From the first line to the last, write out the records exactly, leaving the pictures behind.

Extracted records >>
»»
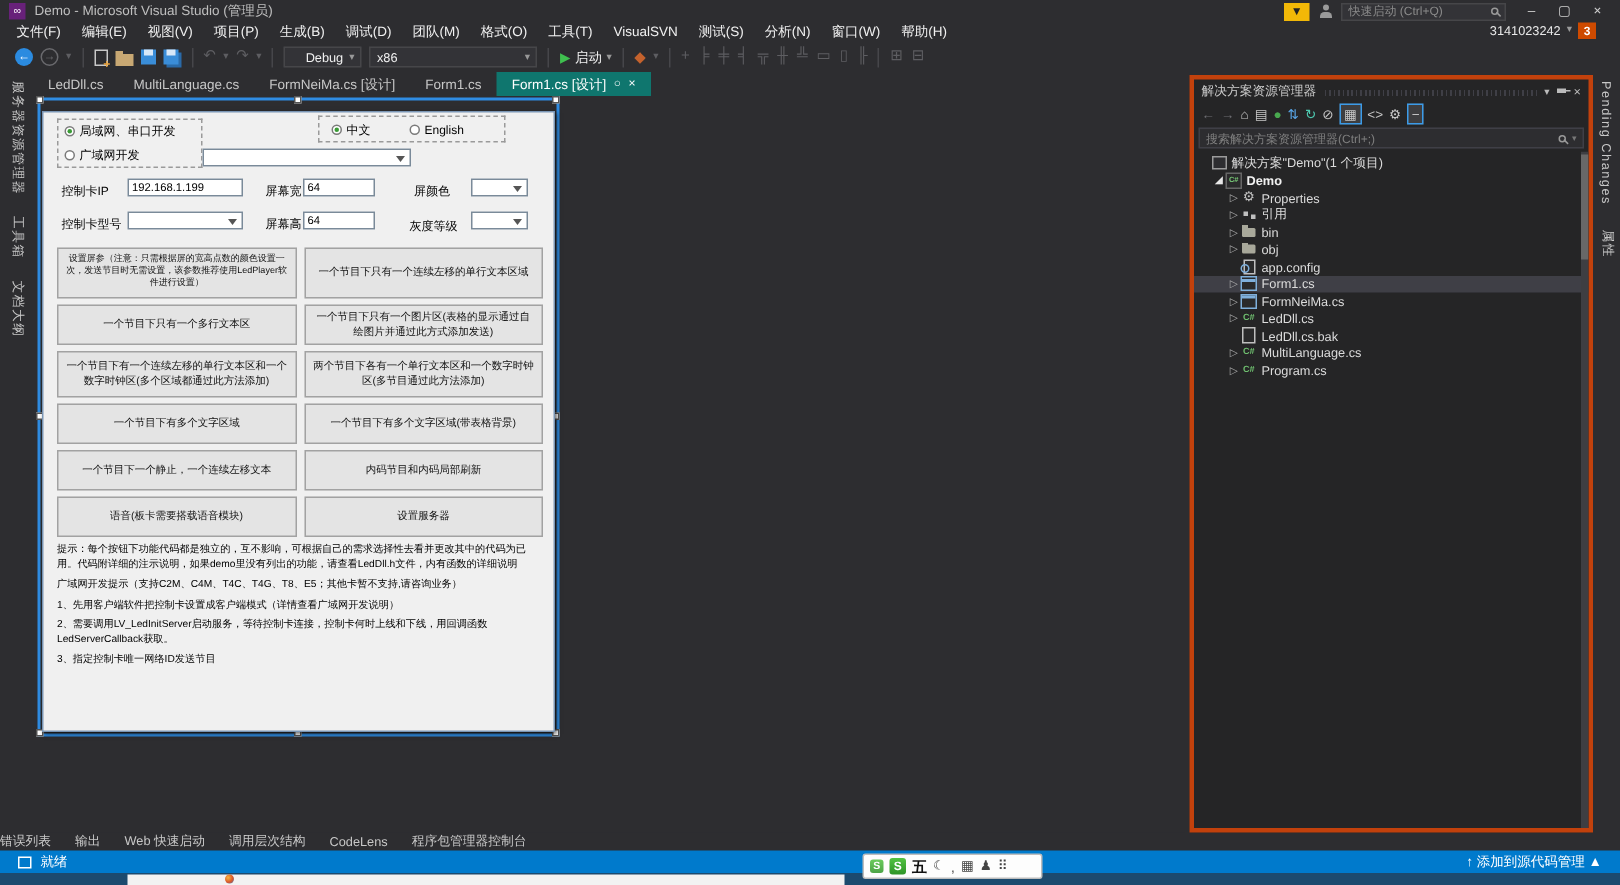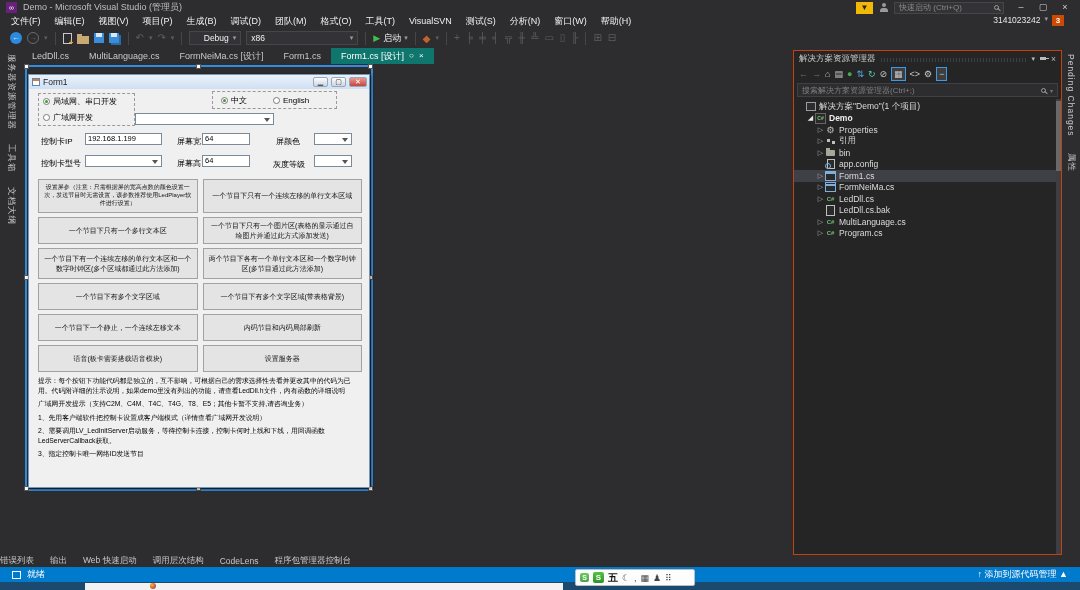--- a/index.html
+++ b/index.html
@@ -90,7 +90,7 @@
   .hints div { margin-bottom:4px; }
 
   
-  .solexp { position:absolute; left:793px; top:50px; width:269px; height:505px; background:#252526; border:1px solid #c2410c; display:flex; flex-direction:column; }
+  .solexp { position:absolute; left:793px; top:50px; width:269px; height:505px; background:#252526; border:3px solid #c2410c; display:flex; flex-direction:column; }
   .se-header { height:15px; display:flex; align-items:center; gap:5px; padding:0 5px; font-size:8.5px; color:#CCCCCC; flex:none; }
   .se-header .drag { flex:1; height:4px; background:repeating-linear-gradient(90deg,#3F3F46 0 1px,transparent 1px 3px); margin-top:2px; }
   .icon-pin { width:6px; height:3px; background:#BBB; position:relative; flex:none; }

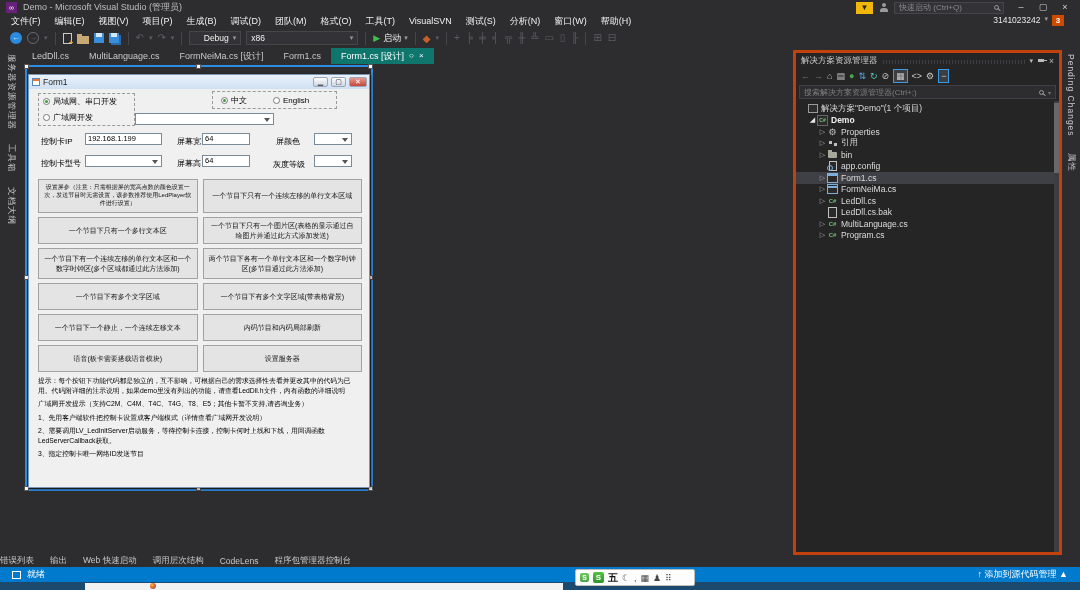--- a/index.html
+++ b/index.html
@@ -266,13 +266,6 @@
     </div>
 
   <div class="formwin">
-    <div class="form-titlebar">
-      <div class="formico"></div>
-      <span class="fw-title">Form1</span>
-      <div class="fwbtn">▁</div>
-      <div class="fwbtn">▢</div>
-      <div class="fwbtn close">✕</div>
-    </div>
     <div class="form-body">
 
       <div class="dashed-group" style="left: 9px; top: 4px; width: 97px; height: 33px; display: flex; flex-direction: column; justify-content: space-around; padding-left: 4px;" id="devmode-group">

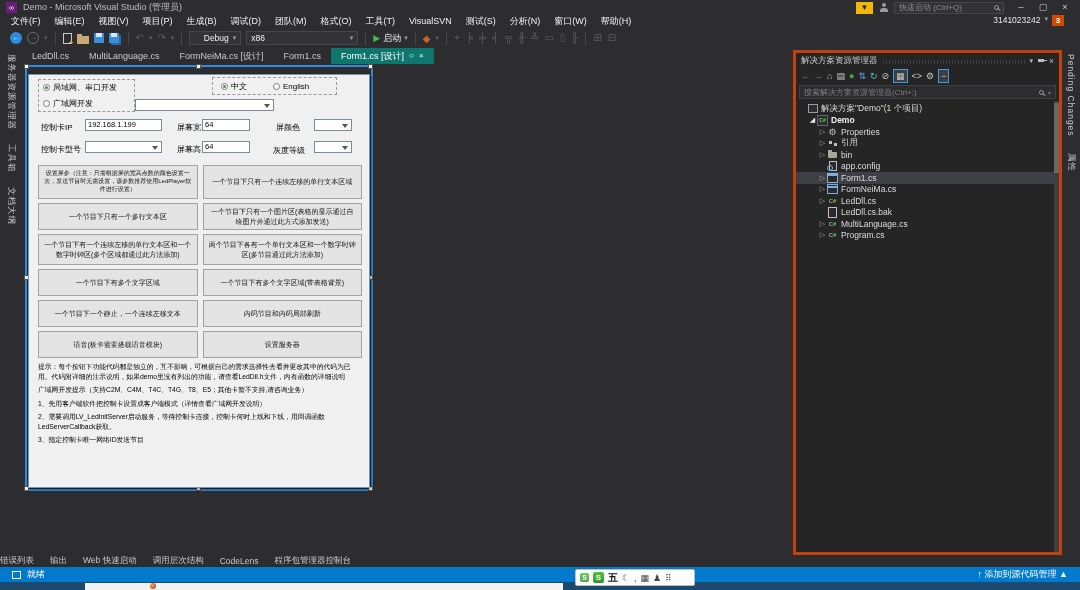--- a/index.html
+++ b/index.html
@@ -387,6 +387,11 @@
         <span>bin</span>
       </div>
       <div class="trow" style="padding-left: 22px;">
+        <span class="arrow">▷</span>
+        <span class="ti ti-folder"></span>
+        <span>obj</span>
+      </div>
+      <div class="trow" style="padding-left: 22px;">
         <span class="arrow"></span>
         <span class="ti ti-config"></span>
         <span>app.config</span>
««
Expected output >>
--- a/index.html
+++ b/index.html
@@ -90,7 +90,7 @@
   .hints div { margin-bottom:4px; }
 
   
-  .solexp { position:absolute; left:793px; top:50px; width:269px; height:505px; background:#252526; border:1px solid #c2410c; display:flex; flex-direction:column; }
+  .solexp { position:absolute; left:793px; top:50px; width:269px; height:505px; background:#252526; border:3px solid #c2410c; display:flex; flex-direction:column; }
   .se-header { height:15px; display:flex; align-items:center; gap:5px; padding:0 5px; font-size:8.5px; color:#CCCCCC; flex:none; }
   .se-header .drag { flex:1; height:4px; background:repeating-linear-gradient(90deg,#3F3F46 0 1px,transparent 1px 3px); margin-top:2px; }
   .icon-pin { width:6px; height:3px; background:#BBB; position:relative; flex:none; }

--- a/index.html
+++ b/index.html
@@ -266,13 +266,6 @@
     </div>
 
   <div class="formwin">
-    <div class="form-titlebar">
-      <div class="formico"></div>
-      <span class="fw-title">Form1</span>
-      <div class="fwbtn">▁</div>
-      <div class="fwbtn">▢</div>
-      <div class="fwbtn close">✕</div>
-    </div>
     <div class="form-body">
 
       <div class="dashed-group" style="left: 9px; top: 4px; width: 97px; height: 33px; display: flex; flex-direction: column; justify-content: space-around; padding-left: 4px;" id="devmode-group">

--- a/index.html
+++ b/index.html
@@ -387,6 +387,11 @@
         <span>bin</span>
       </div>
       <div class="trow" style="padding-left: 22px;">
+        <span class="arrow">▷</span>
+        <span class="ti ti-folder"></span>
+        <span>obj</span>
+      </div>
+      <div class="trow" style="padding-left: 22px;">
         <span class="arrow"></span>
         <span class="ti ti-config"></span>
         <span>app.config</span>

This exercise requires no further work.